Но Пелагея не разделяла его весёлого настроения. Устремив на него уже совсем сердитый взгляд, она сказала:

- Тебе, Кузьмич, домой пора. Поздно уже.
- Ну, нет! Нет, ты сначала признайся мне! Раскрой свой секрет! – бредил расходившийся Кузьмич.

 Но тут чёрный кот вдруг выгнул спину, вздыбил шерсть и яростно зашипел на Кузьмича. Полине даже показалось, что из глаз у него посыпались искры.

- Брысь! Брысь, нечистая сила! – испуганно закричал Кузьмич на кота. – Пелагея, уйми его!
- Ступай, Черныш, оставь его.

К от нехотя отошел от Кузьмича, недовольно оглядываясь на него и шипя про себя какие-то ругательства.
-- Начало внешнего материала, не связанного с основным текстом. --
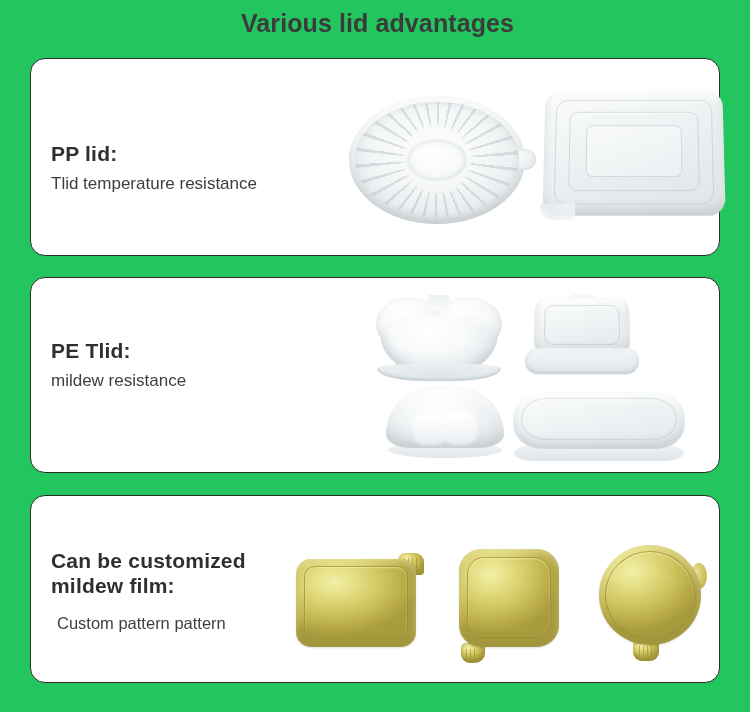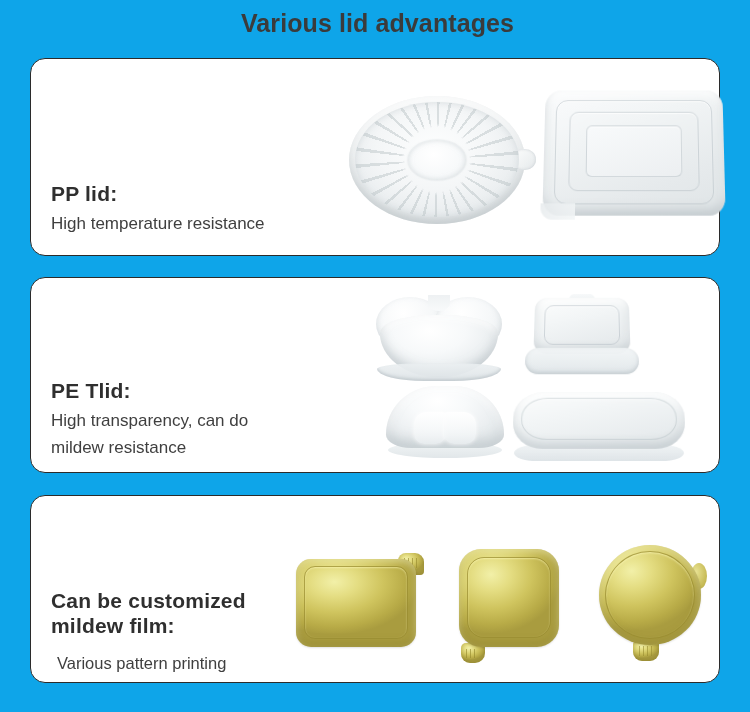--- a/index.html
+++ b/index.html
@@ -21,7 +21,7 @@
     position: relative;
     width: 750px;
     height: 712px;
-    background: #0ea5e9;
+    background: #22c55e;
   }
 
   

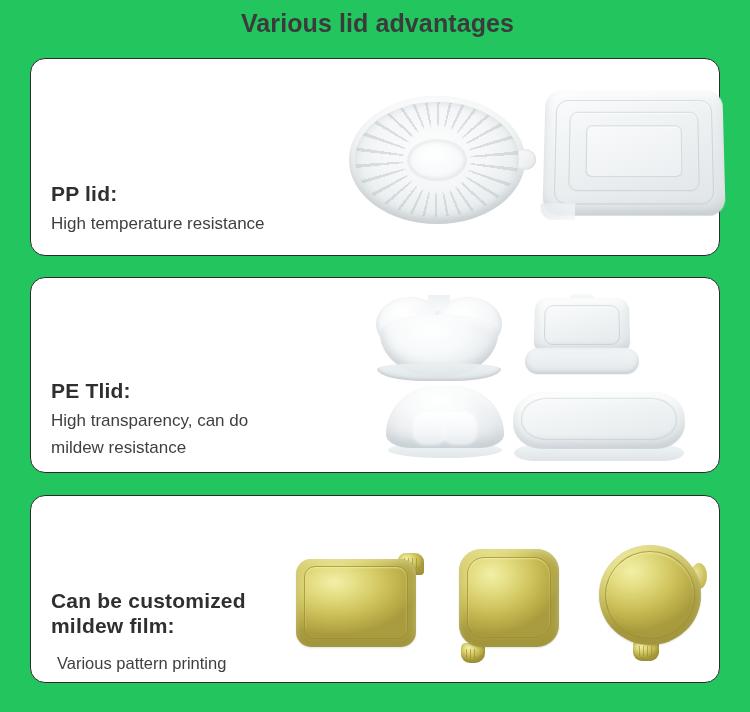--- a/index.html
+++ b/index.html
@@ -57,7 +57,6 @@
     left: 20px;
     width: 300px;
     color: #3a3a3a;
-    margin-top: 40px;
   }
   .card-head {
     font-size: 21px;

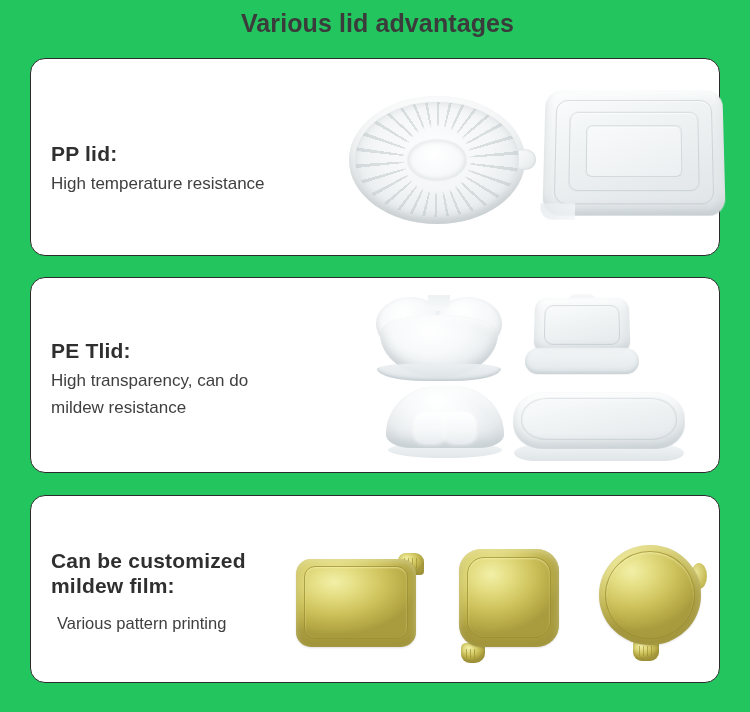--- a/index.html
+++ b/index.html
@@ -452,7 +452,7 @@
 
     <div class="card-text" id="text-pp">
       <div class="card-head">PP lid:</div>
-      <div class="card-sub">High temperature resistance</div>
+      <div class="card-sub">Tlid temperature resistance</div>
     </div>
 
     <div class="products">

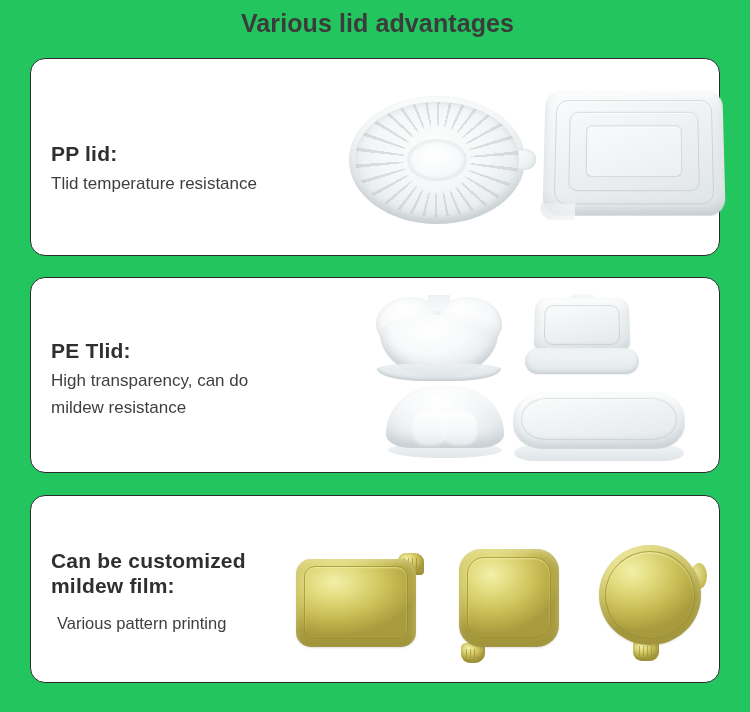--- a/index.html
+++ b/index.html
@@ -484,7 +484,6 @@
     <div class="card-text" id="text-pe">
       <div class="card-head">PE Tlid:</div>
       <div class="card-sub">
-        <div>High transparency, can do</div>
         <div>mildew resistance</div>
       </div>
     </div>

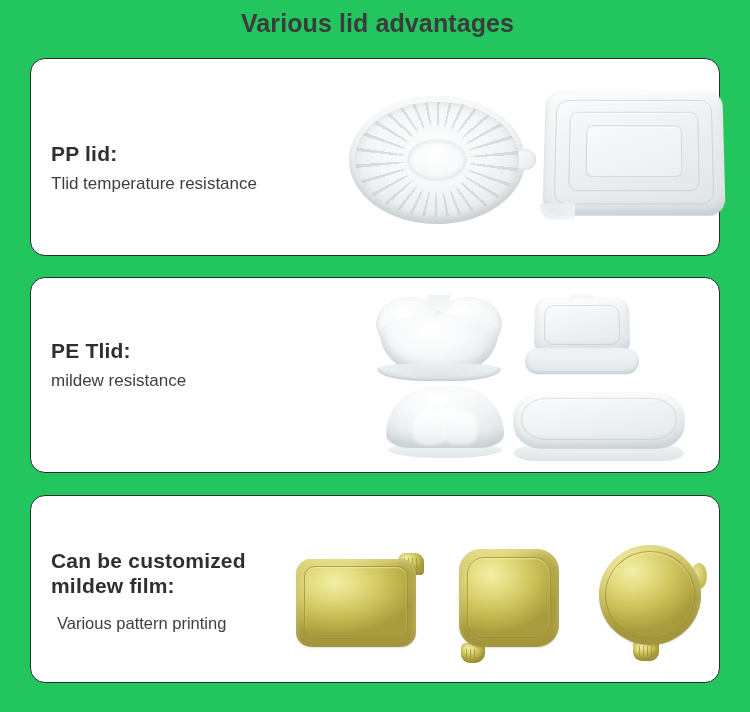--- a/index.html
+++ b/index.html
@@ -539,7 +539,7 @@
         <div>Can be customized</div>
         <div>mildew film:</div>
       </div>
-      <div class="card-sub">Various pattern printing</div>
+      <div class="card-sub">Custom pattern pattern</div>
     </div>
 
     <div class="products">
- Ты тварей своих в клетке держи! Чего они у тебя на людей кидаются?! – возмущённо кричал обиженный Кузьмич.
- Ступай, Кузьмич, домой. Матрёна уж заждалась.
- Да, Матрёна – баба хорошая. Её нельзя обижать, – сразу обмякнув при воспоминании о жене, проговорил Кузьмич. - Только как же я пойду? Вот и кот твой на меня кидается. А что если во дворе петух пристанет? Так и без глаза можно остаться!
- Не будешь выступать, - не пристанет.
- Выступать! Кто тут выступает? Только твой кот и выступает. А больше тут некому выступать, - бормотал Кузьмич постепенно раскисая и в голосе его слышались жалобные и примирительные нотки.

 У Полины всё сильнее слипались глаза, и голова непроизвольно клонилась на стол.
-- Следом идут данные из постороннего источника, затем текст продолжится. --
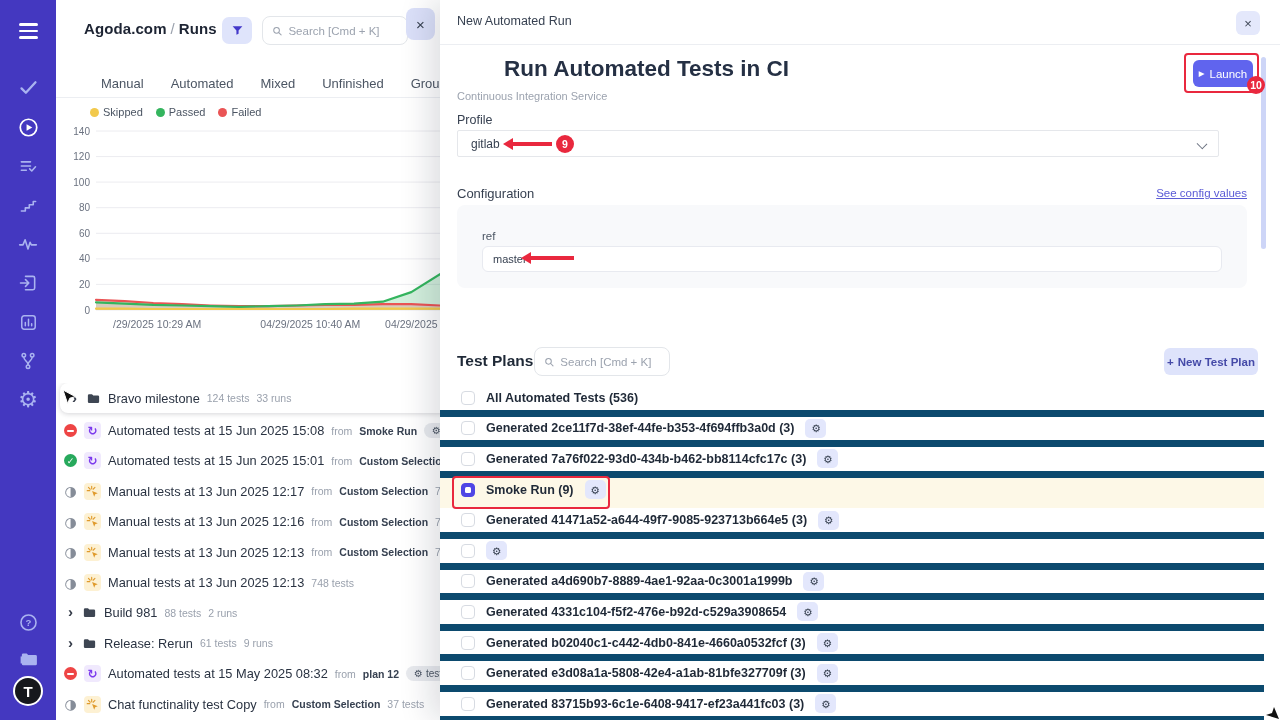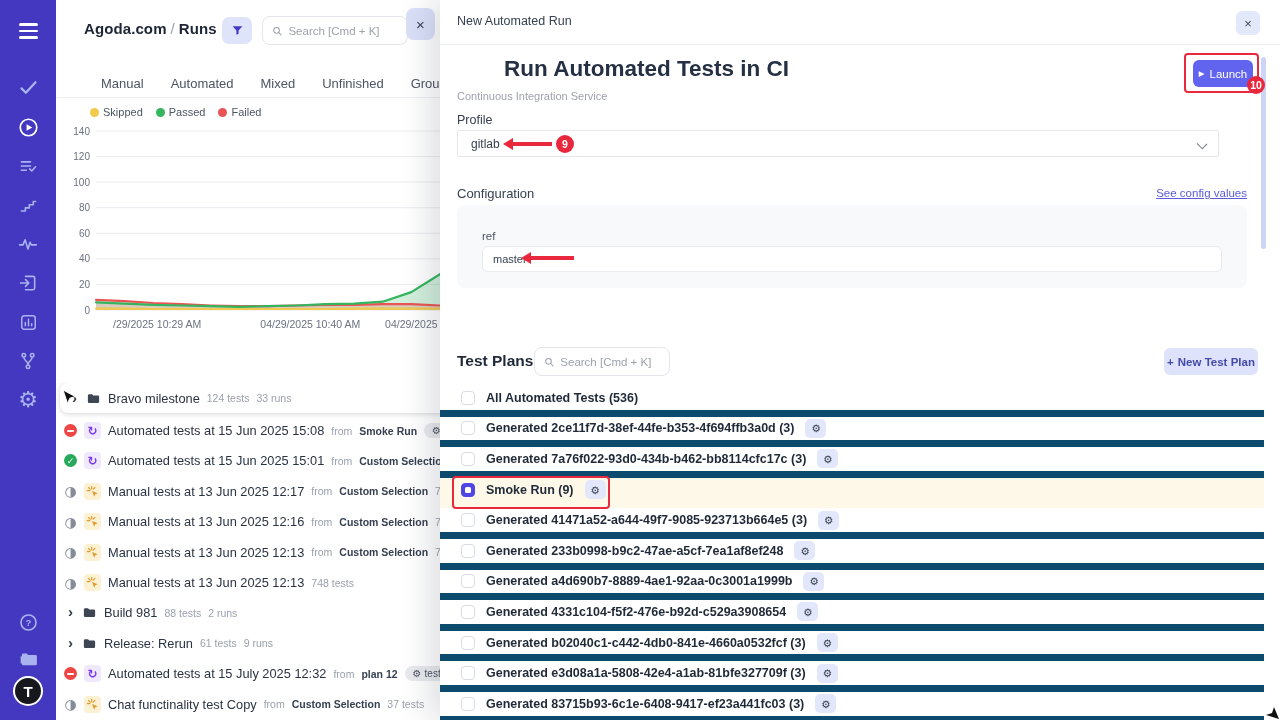--- a/index.html
+++ b/index.html
@@ -462,7 +462,6 @@
         </div>
         <div class="plan-row">
           <span class="cbox"></span>
-          <span class="plan-label">Generated 233b0998-b9c2-47ae-a5cf-7ea1af8ef248</span>
           <span class="gearbadge">⚙</span>
         </div>
         <div class="plan-row">

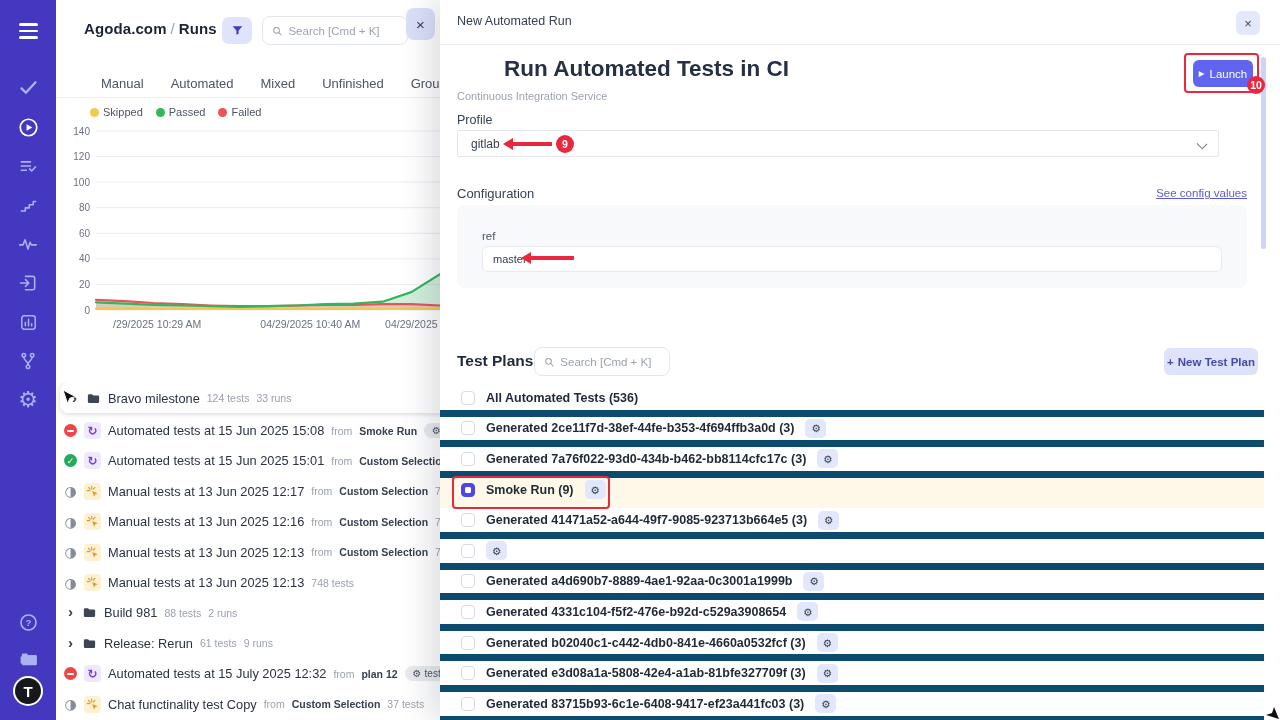--- a/index.html
+++ b/index.html
@@ -374,7 +374,7 @@
             <i></i>
           </span>
           <span class="kind kind-auto">↻</span>
-          <span class="rname">Automated tests at 15 July 2025 12:32</span>
+          <span class="rname">Automated tests at 15 May 2025 08:32</span>
           <span class="fromw">from</span>
           <span class="srcb">plan 12</span>
           <span class="pill"><span class="pg">⚙</span>test</span>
- Да и девчонка вот, - как я её оставлю? Мне её председатель доверил, и я её должен охранять, и заботиться о ней, и…
- Она у меня переночует. Видишь, – засыпает на ходу. Куда ты её потащишь? Здесь на лавке поспит.
- Это всё твой чай! – снова стал хорохориться Кузьмич. - Не хочешь, – не признавайся, а я и сам знаю! Вот и голова у неё болела, а теперь не болит, - что ж я, по-твоему, не понимаю ничего?
- Понимаешь, понимаешь. Всё ты понимаешь. Ступай.
- Ну, ладно, я уйду. Только ты смотри, не обижай девчонку! Мне её председатель доверил!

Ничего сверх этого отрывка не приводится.